Task goal >> Restate the data below word for word, omitting pictures.

Task input >>
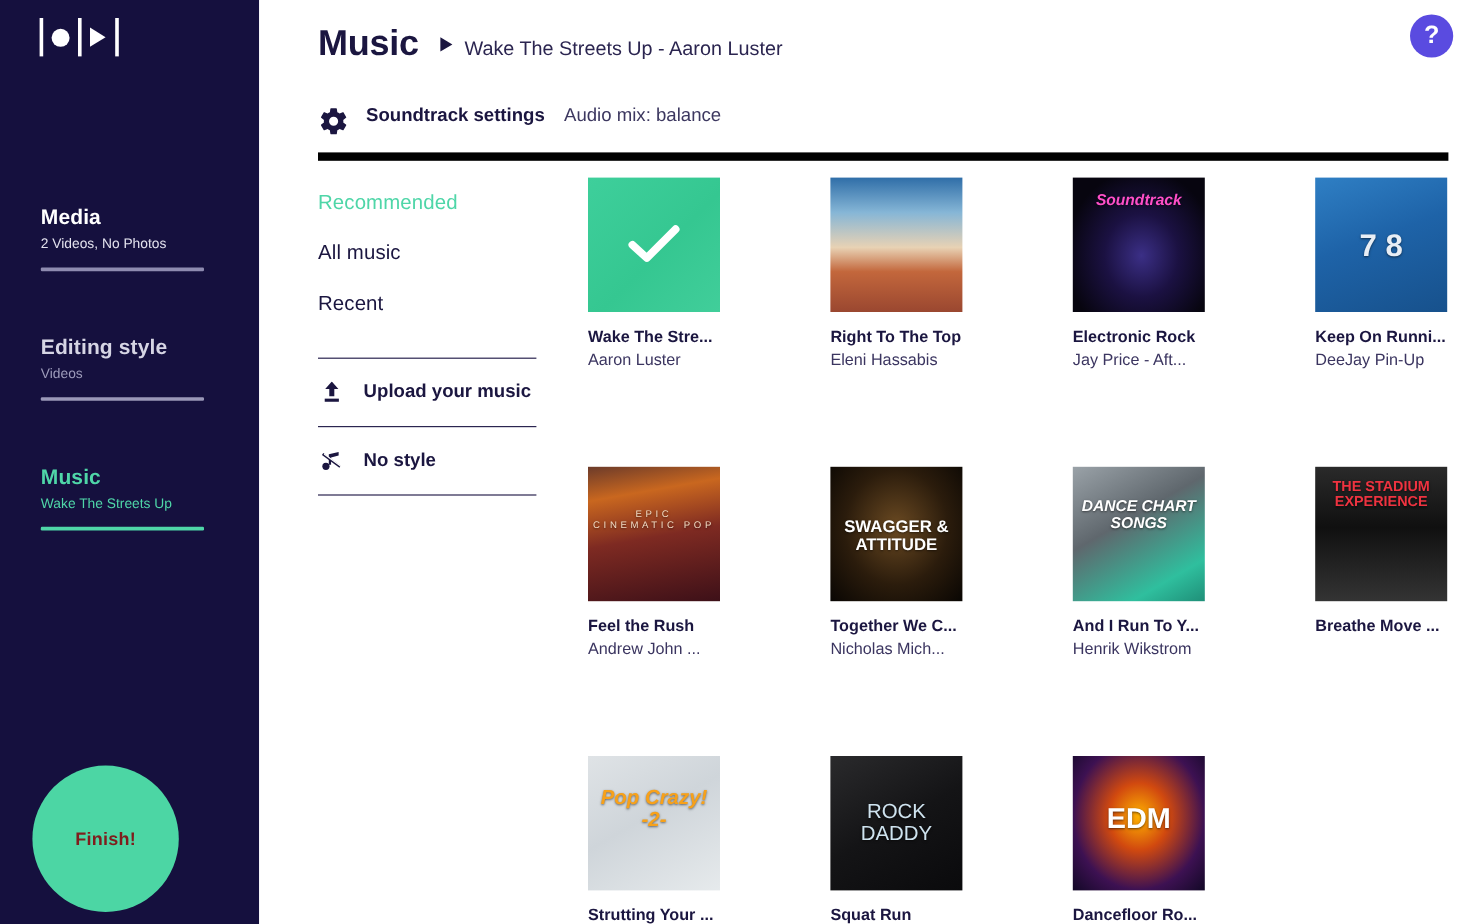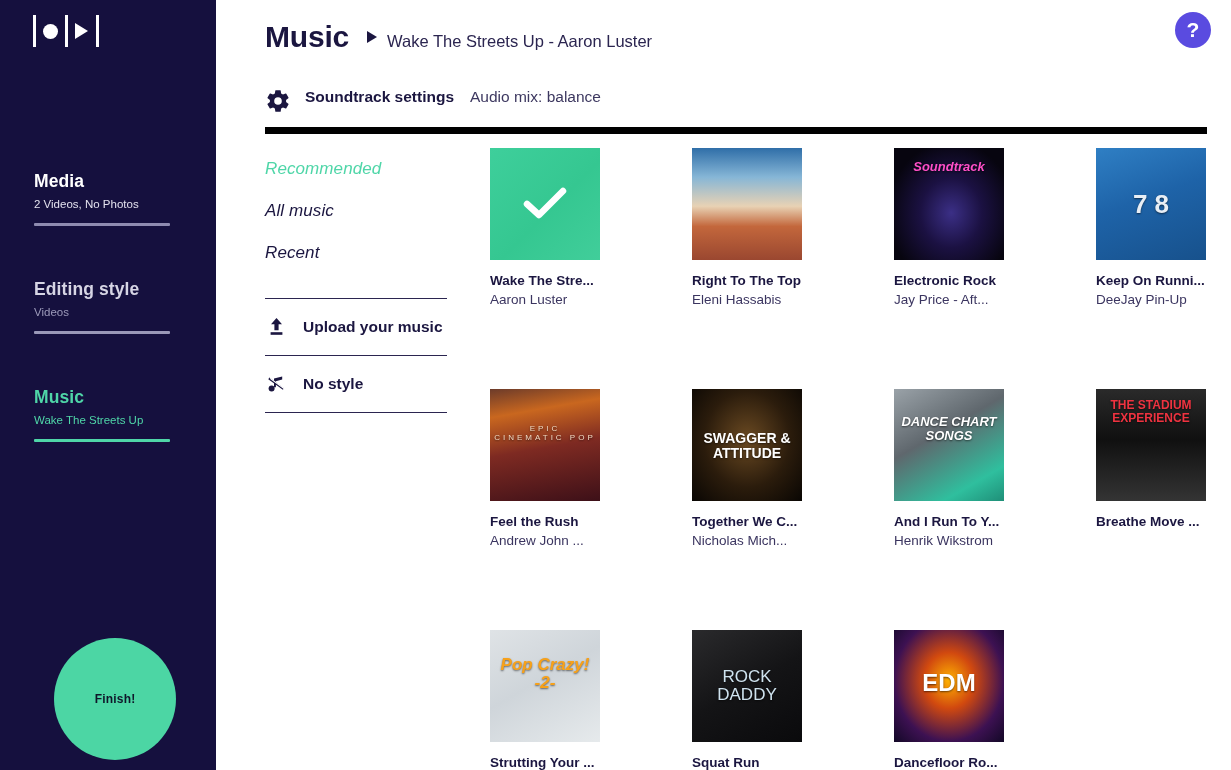--- a/index.html
+++ b/index.html
@@ -108,7 +108,7 @@
   .filters { position: absolute; left: 49px; top: 148px; width: 182px; }
   .filter-item {
     font-size: 17px; color: #1B1640; line-height: 42px;
-    cursor: pointer; letter-spacing: .1px; font-style: italic;
+    cursor: pointer; letter-spacing: .1px;
   }
   .filter-item.active { color: #4FD6A8; font-weight: normal; }
   .filters .sep { height: 1px; background: #2B2550; margin: 24px 0 0 0; width: 182px; }

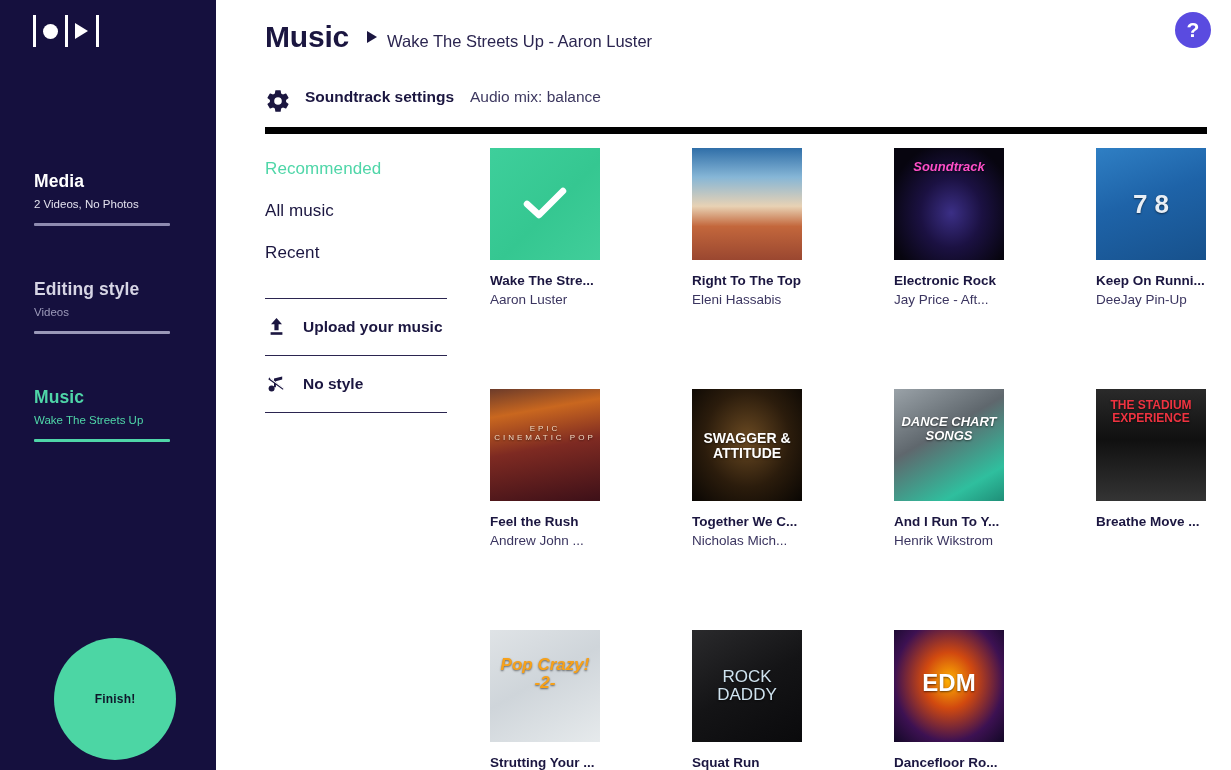--- a/index.html
+++ b/index.html
@@ -60,10 +60,10 @@
   .nav-music .nav-rule  { background: #4FD6A8; }
 
   .finish-btn {
-    position: absolute; left: 54px; top: 638px;
+    position: absolute; left: 27px; top: 638px;
     width: 122px; height: 122px; border-radius: 50%;
     background: #4CD6A4; border: none; cursor: pointer;
-    color: #0f172a; font-size: 12px; font-weight: bold;
+    color: #7f1d1d; font-size: 15px; font-weight: bold;
     font-family: "Liberation Sans", sans-serif;
     letter-spacing: .2px;
   }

Response area >>
--- a/index.html
+++ b/index.html
@@ -108,7 +108,7 @@
   .filters { position: absolute; left: 49px; top: 148px; width: 182px; }
   .filter-item {
     font-size: 17px; color: #1B1640; line-height: 42px;
-    cursor: pointer; letter-spacing: .1px; font-style: italic;
+    cursor: pointer; letter-spacing: .1px;
   }
   .filter-item.active { color: #4FD6A8; font-weight: normal; }
   .filters .sep { height: 1px; background: #2B2550; margin: 24px 0 0 0; width: 182px; }

--- a/index.html
+++ b/index.html
@@ -60,10 +60,10 @@
   .nav-music .nav-rule  { background: #4FD6A8; }
 
   .finish-btn {
-    position: absolute; left: 54px; top: 638px;
+    position: absolute; left: 27px; top: 638px;
     width: 122px; height: 122px; border-radius: 50%;
     background: #4CD6A4; border: none; cursor: pointer;
-    color: #0f172a; font-size: 12px; font-weight: bold;
+    color: #7f1d1d; font-size: 15px; font-weight: bold;
     font-family: "Liberation Sans", sans-serif;
     letter-spacing: .2px;
   }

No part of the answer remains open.